▸ Activity: All records below are to be duplicated exactly, with every picture excluded.

▸ Items from a data source:
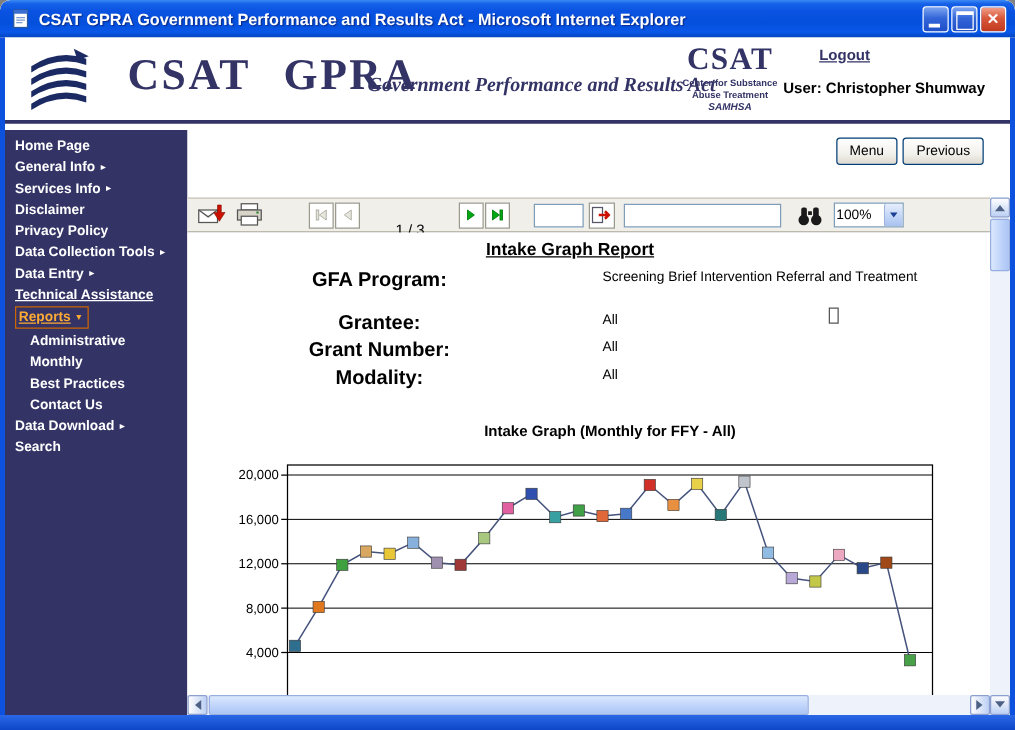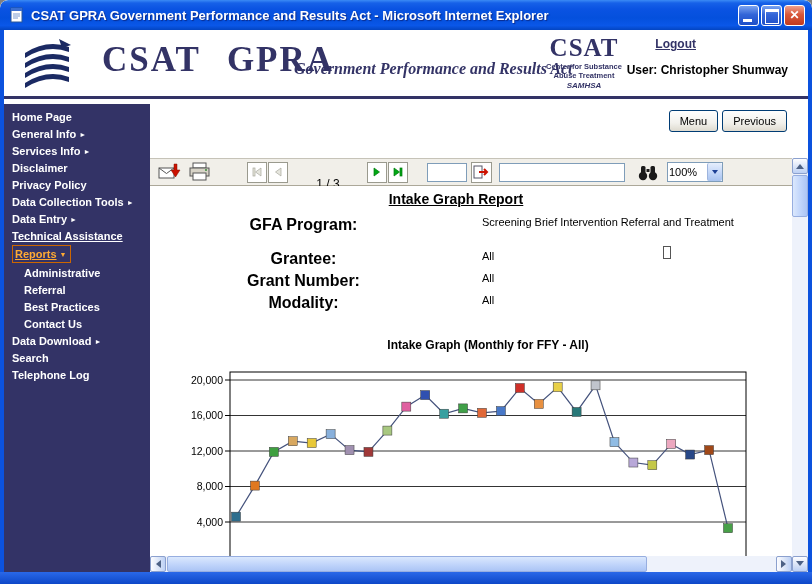--- a/index.html
+++ b/index.html
@@ -158,26 +158,25 @@
     <div class="nav-item"><span class="nav-inner"><span class="nav-label">Home Page</span><span class="nav-arrow"></span></span></div>
     <div class="nav-item"><span class="nav-inner"><span class="nav-label">General Info</span><span class="nav-arrow">►</span></span></div>
     <div class="nav-item"><span class="nav-inner"><span class="nav-label">Services Info</span><span class="nav-arrow">►</span></span></div>
     <div class="nav-item"><span class="nav-inner"><span class="nav-label">Disclaimer</span><span class="nav-arrow"></span></span></div>
     <div class="nav-item"><span class="nav-inner"><span class="nav-label">Privacy Policy</span><span class="nav-arrow"></span></span></div>
     <div class="nav-item"><span class="nav-inner"><span class="nav-label">Data Collection Tools</span><span class="nav-arrow">►</span></span></div>
     <div class="nav-item"><span class="nav-inner"><span class="nav-label">Data Entry</span><span class="nav-arrow">►</span></span></div>
     <div class="nav-item underline"><span class="nav-inner"><span class="nav-label">Technical Assistance</span><span class="nav-arrow"></span></span></div>
     <div class="nav-item underline selected"><span class="nav-inner"><span class="nav-label">Reports</span><span class="nav-arrow">▼</span></span></div>
     <div class="nav-item indent"><span class="nav-inner"><span class="nav-label">Administrative</span><span class="nav-arrow"></span></span></div>
-    <div class="nav-item indent"><span class="nav-inner"><span class="nav-label">Referral</span><span class="nav-arrow"></span></span></div>
+    <div class="nav-item indent"><span class="nav-inner"><span class="nav-label">Monthly</span><span class="nav-arrow"></span></span></div>
     <div class="nav-item indent"><span class="nav-inner"><span class="nav-label">Best Practices</span><span class="nav-arrow"></span></span></div>
     <div class="nav-item indent"><span class="nav-inner"><span class="nav-label">Contact Us</span><span class="nav-arrow"></span></span></div>
     <div class="nav-item"><span class="nav-inner"><span class="nav-label">Data Download</span><span class="nav-arrow">►</span></span></div>
     <div class="nav-item"><span class="nav-inner"><span class="nav-label">Search</span><span class="nav-arrow"></span></span></div>
-    <div class="nav-item"><span class="nav-inner"><span class="nav-label">Telephone Log</span><span class="nav-arrow"></span></span></div>
   </div>
 
   <div class="main">
     <div class="top-buttons">
       <button class="xp-button">Menu</button>
       <button class="xp-button">Previous</button>
     </div>
 
     <div class="toolbar">
       <span class="tb-icon tb-export">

▸ Answer below:
--- a/index.html
+++ b/index.html
@@ -158,26 +158,25 @@
     <div class="nav-item"><span class="nav-inner"><span class="nav-label">Home Page</span><span class="nav-arrow"></span></span></div>
     <div class="nav-item"><span class="nav-inner"><span class="nav-label">General Info</span><span class="nav-arrow">►</span></span></div>
     <div class="nav-item"><span class="nav-inner"><span class="nav-label">Services Info</span><span class="nav-arrow">►</span></span></div>
     <div class="nav-item"><span class="nav-inner"><span class="nav-label">Disclaimer</span><span class="nav-arrow"></span></span></div>
     <div class="nav-item"><span class="nav-inner"><span class="nav-label">Privacy Policy</span><span class="nav-arrow"></span></span></div>
     <div class="nav-item"><span class="nav-inner"><span class="nav-label">Data Collection Tools</span><span class="nav-arrow">►</span></span></div>
     <div class="nav-item"><span class="nav-inner"><span class="nav-label">Data Entry</span><span class="nav-arrow">►</span></span></div>
     <div class="nav-item underline"><span class="nav-inner"><span class="nav-label">Technical Assistance</span><span class="nav-arrow"></span></span></div>
     <div class="nav-item underline selected"><span class="nav-inner"><span class="nav-label">Reports</span><span class="nav-arrow">▼</span></span></div>
     <div class="nav-item indent"><span class="nav-inner"><span class="nav-label">Administrative</span><span class="nav-arrow"></span></span></div>
-    <div class="nav-item indent"><span class="nav-inner"><span class="nav-label">Referral</span><span class="nav-arrow"></span></span></div>
+    <div class="nav-item indent"><span class="nav-inner"><span class="nav-label">Monthly</span><span class="nav-arrow"></span></span></div>
     <div class="nav-item indent"><span class="nav-inner"><span class="nav-label">Best Practices</span><span class="nav-arrow"></span></span></div>
     <div class="nav-item indent"><span class="nav-inner"><span class="nav-label">Contact Us</span><span class="nav-arrow"></span></span></div>
     <div class="nav-item"><span class="nav-inner"><span class="nav-label">Data Download</span><span class="nav-arrow">►</span></span></div>
     <div class="nav-item"><span class="nav-inner"><span class="nav-label">Search</span><span class="nav-arrow"></span></span></div>
-    <div class="nav-item"><span class="nav-inner"><span class="nav-label">Telephone Log</span><span class="nav-arrow"></span></span></div>
   </div>
 
   <div class="main">
     <div class="top-buttons">
       <button class="xp-button">Menu</button>
       <button class="xp-button">Previous</button>
     </div>
 
     <div class="toolbar">
       <span class="tb-icon tb-export">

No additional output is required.